Le Guide était de retour, et était toujours aussi bavard.
« Vous êtes dans l’un des Sentiers les plus importants de la Voie. Celui où la Déesse, et, par extension, les sorcières, ont perdu de leur superbe, en affrontant celui qui deviendrait plus tard leur bourreau. Ce temple souterrain païen est voué à Apophis, le Dieu des forces mauvaises, dans la mythologie égyptienne. Certains cultes païens barbares estimaient qu’offrir des sacrifices à Apophis était un très bon moyen de faire intervenir ce dernier. Les éclipses solaires étaient toujours, pour les Égyptiens, la preuve matérielle que les cultistes d’Apophis étaient puissants, car ils témoignaient de la victoire d’Apophis contre Rê, le Dieu du Soleil. Une opposition assez classique, dans le fond... Vous pouvez choisir de sauver ces âmes en peine, mais elles n’ont aucune influence... Le cycle de la Malédiction est entamé. »

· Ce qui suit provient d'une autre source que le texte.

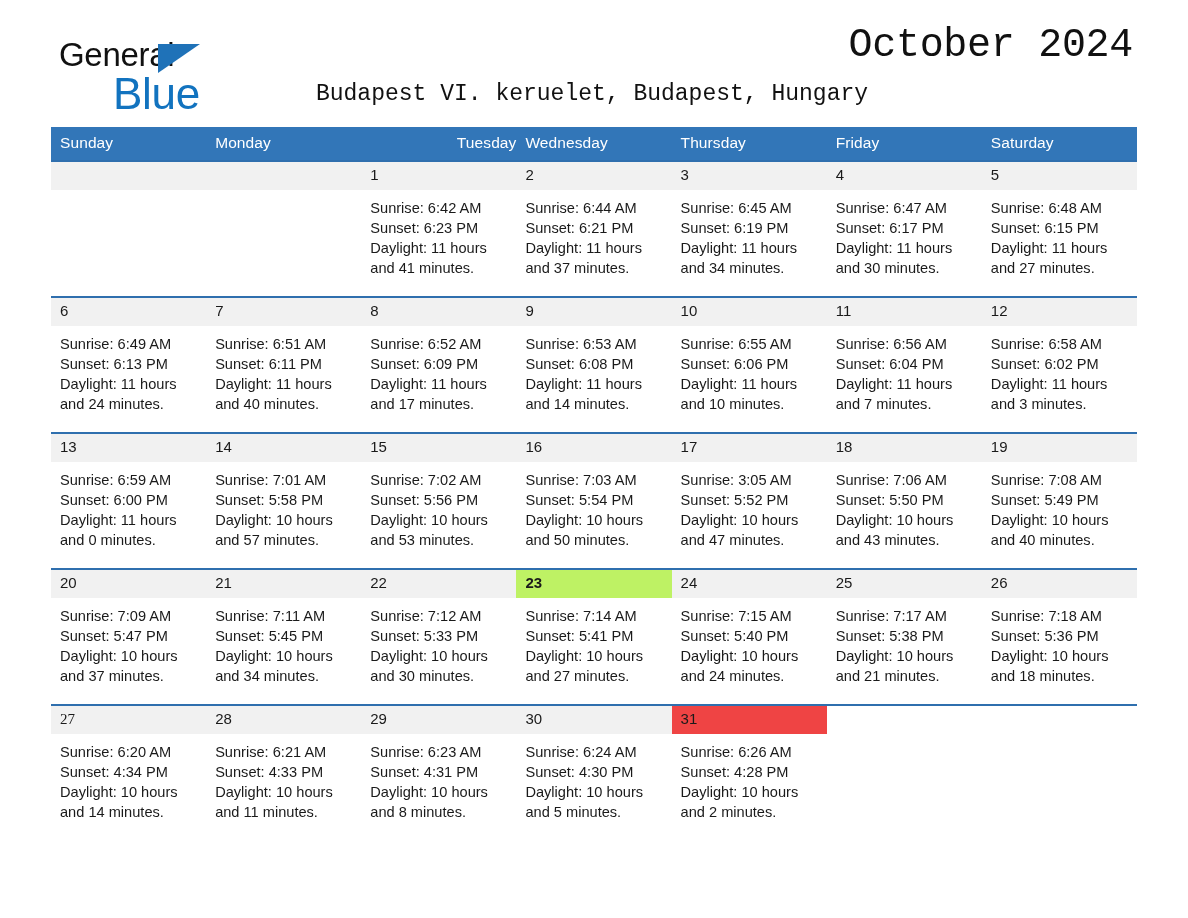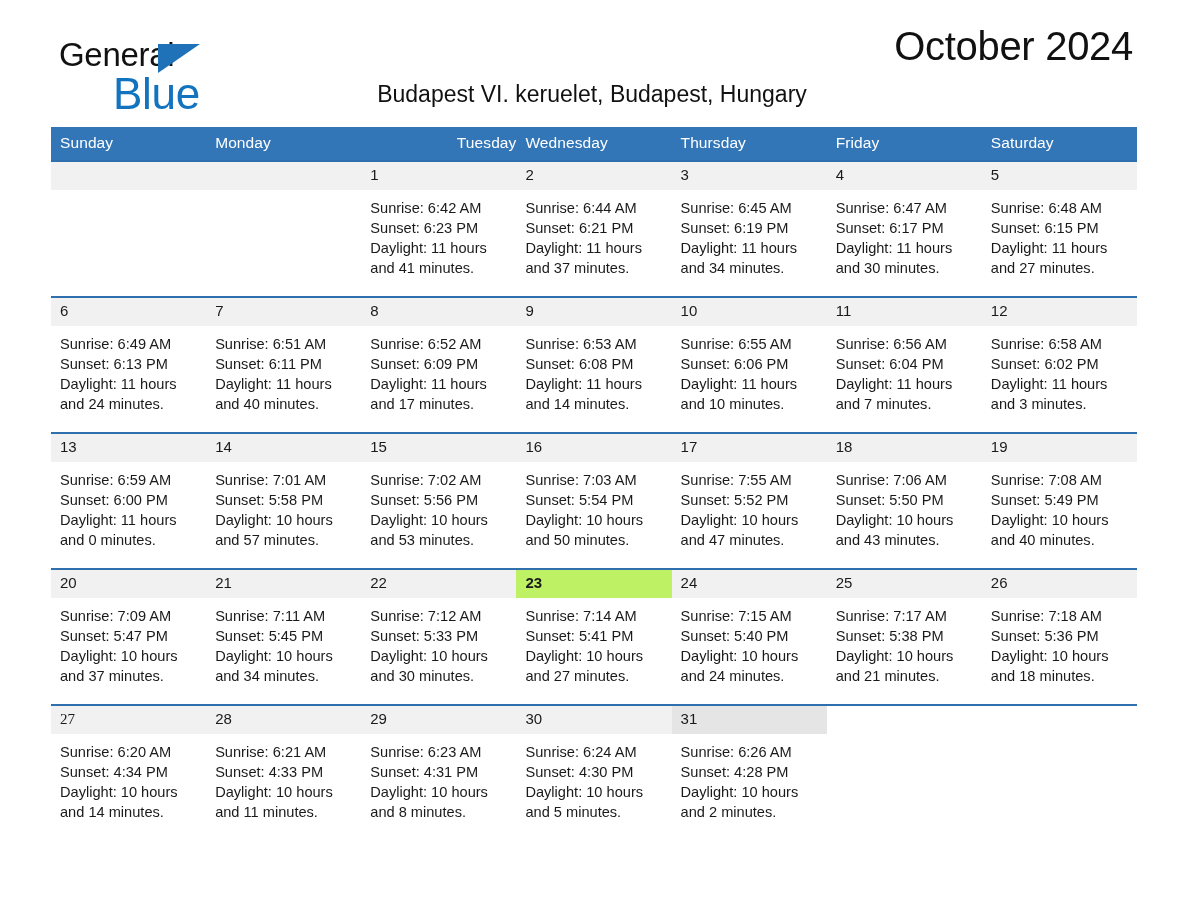--- a/index.html
+++ b/index.html
@@ -65,20 +65,21 @@
   }
   .logo-blue {
     font-size: 44px;
     color: #1273bf;
     letter-spacing: -0.3px;
   }
 
   .title-block {
     text-align: right;
     padding-right: 4px;
+    font-family: Liberation Mono, monospace;
   }
   .cal-title {
     font-size: 40px;
     font-weight: normal;
     color: #111111;
     margin: 0;
     line-height: 1.1;
     letter-spacing: -0.3px;
   }
   .cal-subtitle {
@@ -389,21 +390,21 @@
                 <div>Sunset: 5:54 PM</div>
                 <div>Daylight: 10 hours</div>
                 <div>and 50 minutes.</div>
               </div>
             </div>
           </td>
           <td>
             <div class="daycell">
               <div class="daynum" style="background: rgb(241, 241, 241);">17</div>
               <div class="dayinfo">
-                <div>Sunrise: 7:55 AM</div>
+                <div>Sunrise: 3:05 AM</div>
                 <div>Sunset: 5:52 PM</div>
                 <div>Daylight: 10 hours</div>
                 <div>and 47 minutes.</div>
               </div>
             </div>
           </td>
           <td>
             <div class="daycell">
               <div class="daynum" style="background: rgb(241, 241, 241);">18</div>
               <div class="dayinfo">
@@ -545,21 +546,21 @@
               <div class="dayinfo">
                 <div>Sunrise: 6:24 AM</div>
                 <div>Sunset: 4:30 PM</div>
                 <div>Daylight: 10 hours</div>
                 <div>and 5 minutes.</div>
               </div>
             </div>
           </td>
           <td>
             <div class="daycell">
-              <div class="daynum" style="background: #e5e5e5;">31</div>
+              <div class="daynum" style="background: #ef4444;">31</div>
               <div class="dayinfo">
                 <div>Sunrise: 6:26 AM</div>
                 <div>Sunset: 4:28 PM</div>
                 <div>Daylight: 10 hours</div>
                 <div>and 2 minutes.</div>
               </div>
             </div>
           </td>
           <td>
             <div class="daycell blank">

Une forme sombre apparut alors en contrebas. Tout en bas de cette grande grotte, là où on sacrifiait des humains, il y avait un petit porche, avec une grande porte, qui s’ouvrit alors, révélant passage à une très belle femme. Une Égyptienne superbe, une sorcière qui leva les mains, en se mettant à parler à ses fidèles. Les hommes encapuchonnés se mirent alors à se transformer, devenant de longs hommes-serpents, des Lamias, qui se mirent à dévorer les entrailles de leurs victimes. La sorcière égyptienne, de son côté, descendait lentement, d’une démarche sensuelle, les marches la menant vers une femme attachée. Elle avait étéla seule femme épargnée, afin de permettre à la sorcière de pleinement profiter de son corps. La sorcière en question alla se positionner devant le corps de la belle femme, se mettant à caresser lentement son estomac.
« Les sorcières ont acquis une grande notoriété à cette époque, même si on ne les appelait pas sous ce nom. Quand le désespoir s’abat sur vous, on finit toujours pas se tourner vers les magiciens, vers la superstition. L’époque moderne n’échappe pas non plus à cette situation. Et, en l’occurrence, l’Égypte antique sombrait progressivement, dégénérant lentement. Rappelez-vous que les Pharaons, pour préserver la pureté de leur lignée, pratiquaient entre eux l’inceste. L’inceste royal trouvait une justification religieuse, magique. Les sorcières de cette époque pensaient qu’il fallait préserver la pureté du sang des Pharaons, dans la mesure où ce sang avait des qualités magiques incontestées. Partant de là, il était préférable que, dans la mesure du possible, les Pharaons fassent l’amour avec leurs filles, se marient avec elles, et aient des enfants. »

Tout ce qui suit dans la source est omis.